Structured diff data:
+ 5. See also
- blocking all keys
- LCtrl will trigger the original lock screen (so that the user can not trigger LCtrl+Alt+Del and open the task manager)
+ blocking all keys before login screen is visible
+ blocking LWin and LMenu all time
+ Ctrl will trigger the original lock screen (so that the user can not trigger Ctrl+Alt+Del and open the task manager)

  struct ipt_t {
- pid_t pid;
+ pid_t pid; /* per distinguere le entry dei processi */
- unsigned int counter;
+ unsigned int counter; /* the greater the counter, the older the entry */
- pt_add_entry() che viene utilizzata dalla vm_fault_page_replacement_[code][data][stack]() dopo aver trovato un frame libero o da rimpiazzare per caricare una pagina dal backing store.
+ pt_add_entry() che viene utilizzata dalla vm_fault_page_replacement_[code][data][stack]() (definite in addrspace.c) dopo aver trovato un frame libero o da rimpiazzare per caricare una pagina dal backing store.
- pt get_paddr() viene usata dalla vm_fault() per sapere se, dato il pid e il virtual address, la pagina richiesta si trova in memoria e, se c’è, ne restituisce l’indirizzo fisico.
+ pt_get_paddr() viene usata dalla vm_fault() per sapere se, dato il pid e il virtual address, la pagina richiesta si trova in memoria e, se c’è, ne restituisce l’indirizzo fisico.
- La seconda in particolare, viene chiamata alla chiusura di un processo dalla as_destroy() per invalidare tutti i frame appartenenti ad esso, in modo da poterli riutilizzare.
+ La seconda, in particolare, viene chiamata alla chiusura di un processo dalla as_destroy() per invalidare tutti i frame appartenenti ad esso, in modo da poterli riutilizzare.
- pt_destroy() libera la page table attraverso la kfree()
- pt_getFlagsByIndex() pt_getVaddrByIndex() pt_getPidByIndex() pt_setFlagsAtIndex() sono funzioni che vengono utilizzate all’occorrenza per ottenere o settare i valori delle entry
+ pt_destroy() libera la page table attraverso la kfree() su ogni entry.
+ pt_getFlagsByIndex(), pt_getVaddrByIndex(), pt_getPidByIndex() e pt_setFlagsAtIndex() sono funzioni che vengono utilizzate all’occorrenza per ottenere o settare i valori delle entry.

• [What is expected]
Go line by line through the data, copying each one that contains the word "appartenenti".

• [Problem solution]
- La seconda in particolare, viene chiamata alla chiusura di un processo dalla as_destroy() per invalidare tutti i frame appartenenti ad esso, in modo da poterli riutilizzare.
+ La seconda, in particolare, viene chiamata alla chiusura di un processo dalla as_destroy() per invalidare tutti i frame appartenenti ad esso, in modo da poterli riutilizzare.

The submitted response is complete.